Se você se sentir atraído pela tradição budista, meu conselho sincero é que você procure um professor. Um professor espiritual é importante porque ele nos apresenta as causas do sofrimento e os métodos para desenraizá-las. Mas é necessário examinar a estrutura, a linhagem e o treinamento de um professor para determinar se ele é qualificado e autorizado a ensinar ou se é auto-proclamado. Ele tem uma fundação firme em estudo e prática? Há alguma diferença entre suas palavras e ações? Um bom professor vai viver os ensinamentos, exemplificando o bom coração e consistentemente demonstrando compaixão, colocando as necessidades de seus alunos em primeiro plano.
Se escutar e aplicar os ensinamentos transforma a sua mente, pode ter certeza que a relação mestre-discípulo está te beneficiando. A confiança surge naturalmente. Na medida que sua mente muda, sua confiança aumenta. Na medida que sua confiança aumenta, você vai buscar por mais ensinamentos, aplicá-los, aprofundar sua confiança e por aí vai.
O objetivo de nossa prática não é ter experiências visionárias ou de clarividência, mas sim reduzir os venenos da mente e aperfeiçoar nossas qualidades positivas. Se isso está acontecendo, estamos reduzindo as causas do sofrimento. Assim que aplicamos os métodos que nosso professor nos dá, teoricamente, nós mudaremos a cada dia. Se não for assim, então a cada mês e, certamente, a cada ano. No final, mudança é a chave -- mudar o coração, descobrir a verdadeira essência da mente.

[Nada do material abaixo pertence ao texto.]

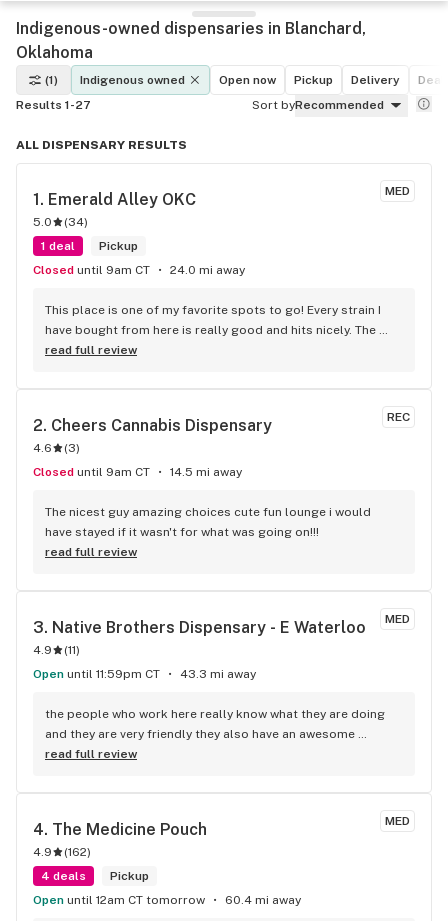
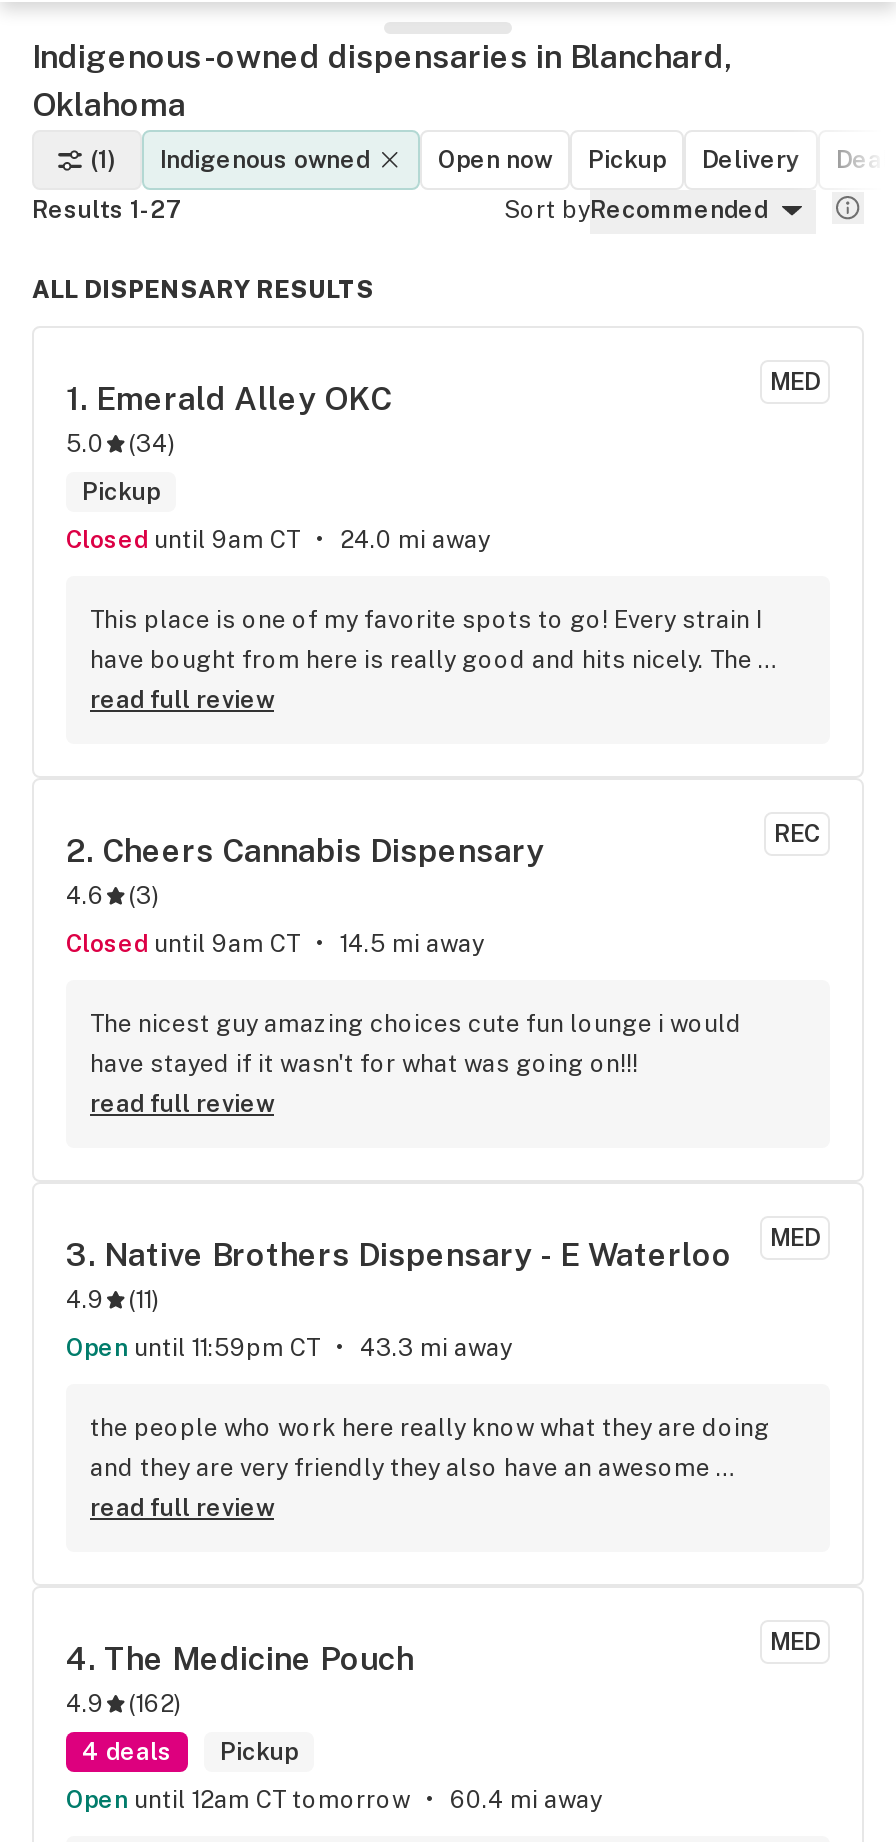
- 1 deal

Não desconheço a dificuldade, mas devido a meu treinamento e prática, nenhuma de minhas experiências são insuportáveis. Conheço pessoalmente o poder das bençãos do lama e quão benéficas a contemplação e a meditação podem ser ao lidarmos com as circunstâncias da vida. Quando era mais novo, sempre que recebia um ensinamento, eu revisava o material 25 vezes por dia. Hoje, às vezes, esqueço o nome de alguns parentes, mas jamais esquecerei os ensinamentos, porque eles estão tão firmemente gravados em minha mente.
Independentemente de quantos anos me restam, estou em paz com o fato de que vou morrer. A morte não me assusta, porque tenho confiança em minha prática espiritual e tenho tentado ajudar os outros o tanto quanto é possível. Eu sei por experiência que esses ensinamentos vão beneficiar qualquer um que aplicá-los, não apenas nesta vida, mas no momento da morte e em vidas futuras.
Das profundezas de meu coração eu digo a vocês: um momento de bondade para com outro ser, um ato de intenção pura, vale mais do que toda a riqueza material do mundo quando você está morrendo. Então pratique agora, enquanto você pode, na maior medida possível, em qualquer situação. Isso vai preencher o propósito supremo de sua vida e, no momento da morte, você não vai ter arrependimentos.
Chagdud Tulku Rinpoche, em "Change of Heart".